I thought C is faster than Java, it seems I was wrong

**claudiu** · 11-04-2010

Well it largely depends on your actual code. People on this forum tend to suggest nearly optimum solutions most of the time so I would just stick around and read plenty of new threads every day.

**Adak** · 11-04-2010

...or leave your pointers here, thx

I can't leave my pointers, because my program I'm working on, uses them.

Check out big O algorithmic efficiency. They've done a LOT of studying of various algorithms, and have found a way to catalog how efficient most algorithms are. Some of the most important idea's, right off the top of my head are:

1) Choose the best algorithm. You can never make a poor algorithm, work better than a good one, with the same effort. Not even close.

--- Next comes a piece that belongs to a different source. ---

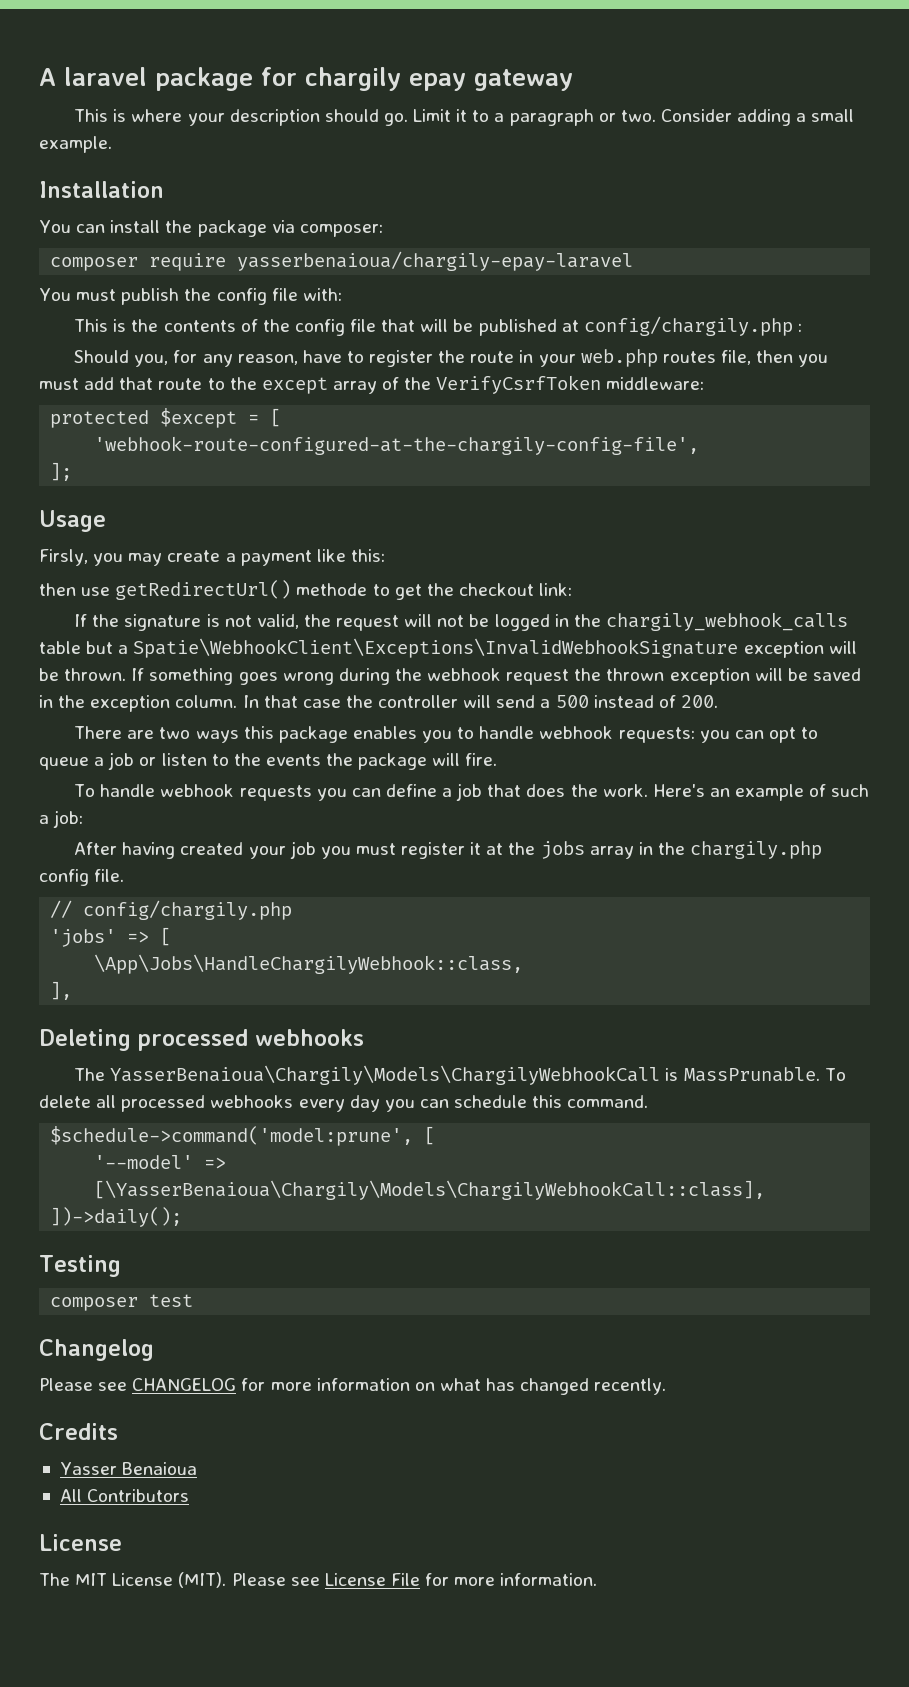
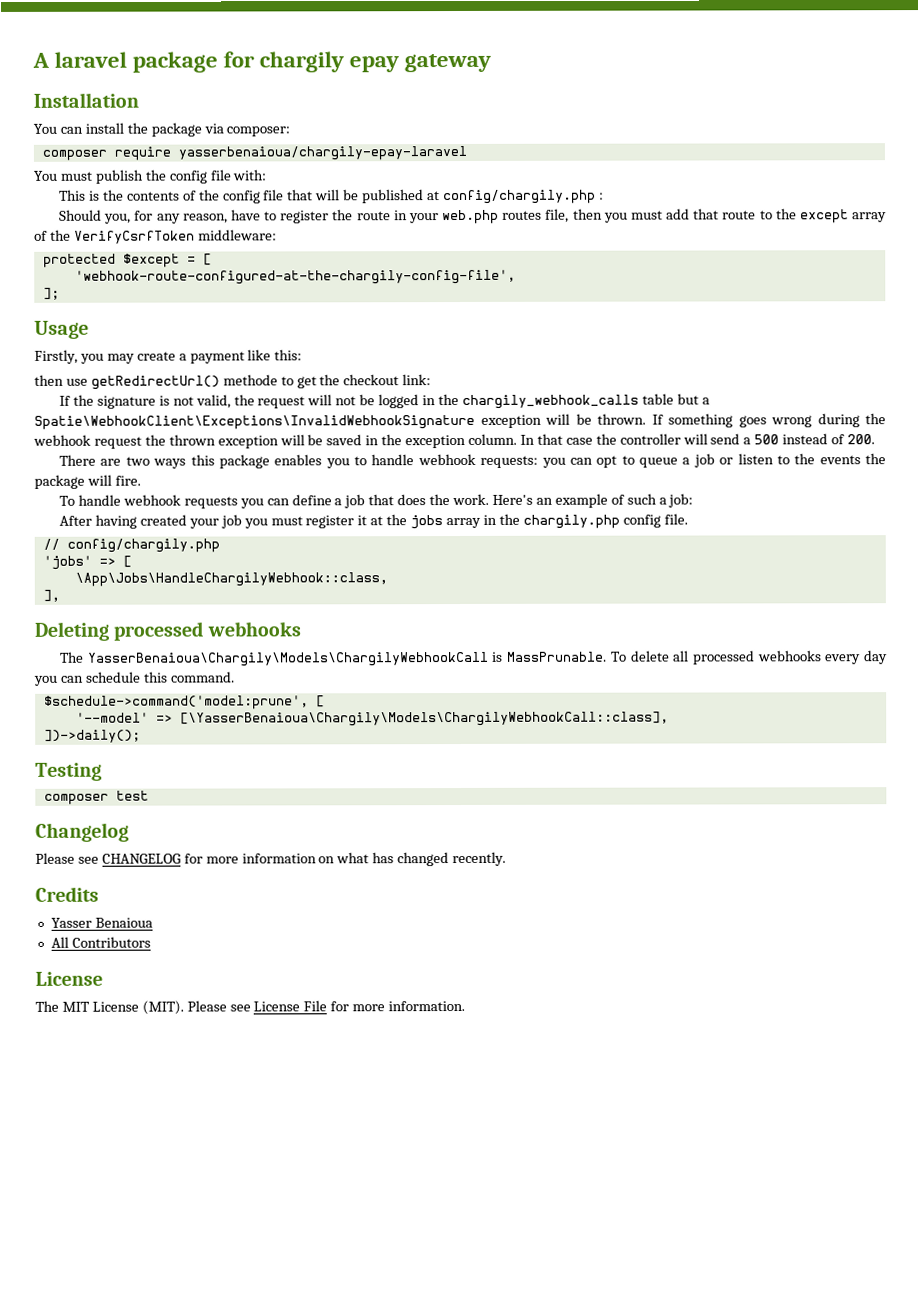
[74,109,855,126] [39,136,112,153] // This is where your description should go. Limit it to a paragraph or two. Consider adding a small example. -> (492, 63) none
[39,549,88,566] Firsly, -> [34,349,78,364] Firstly,

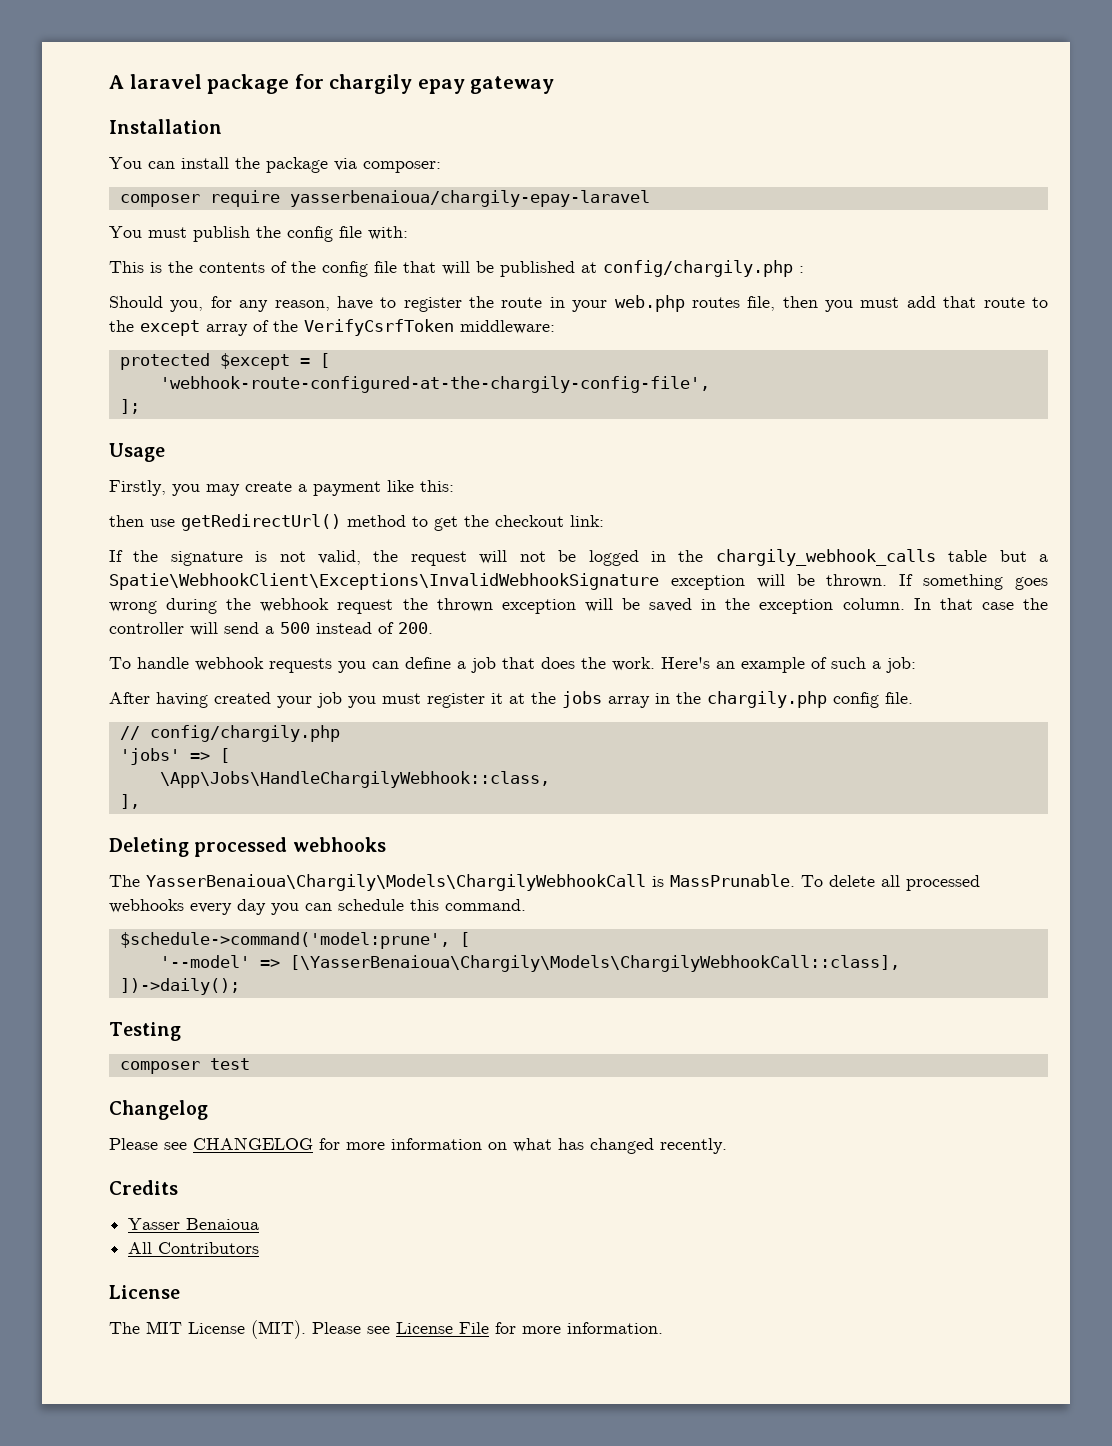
[222,374,278,386] methode -> [347,515,406,527] method
[59,453,887,469] [34,474,141,489] // There are two ways this package enables you to handle webhook requests: you can opt to queue a job or listen to the events the package will fire. -> (433, 628) none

2) Work on optimizing only the functions where your profiler shows your program is spending a lot of time. Spending hours of time to gain a 1/10th of a second, is a huge waste of time. Find the bottlenecks in your program, and concentrate on those.

3) Locality of reference. With modern PC's, remember that data is like food:

In the cache - it's like you have it on the table, in front of you (or at least, in the refrigerator).

In memory - it's like you have to go to the local store and get it, first.

On the drive - it's like you have to drive across town to the big supermarket. (SD's are changing this a bit though).

When you have some data, in cache especially, have your program do EVERYTHING you need to do with that data, right now - if possible.

4) Try to avoid string manipulations. That's easily the slowest to process data type. Think *integers*, for speed. CPU's are highly optimized for them.

5) Bit operations has always been fast. With the 64 bit systems now in PC's, that speed and capability, has reached a good 2-4 X higher. For crucial parts of a bottleneck function, consider them.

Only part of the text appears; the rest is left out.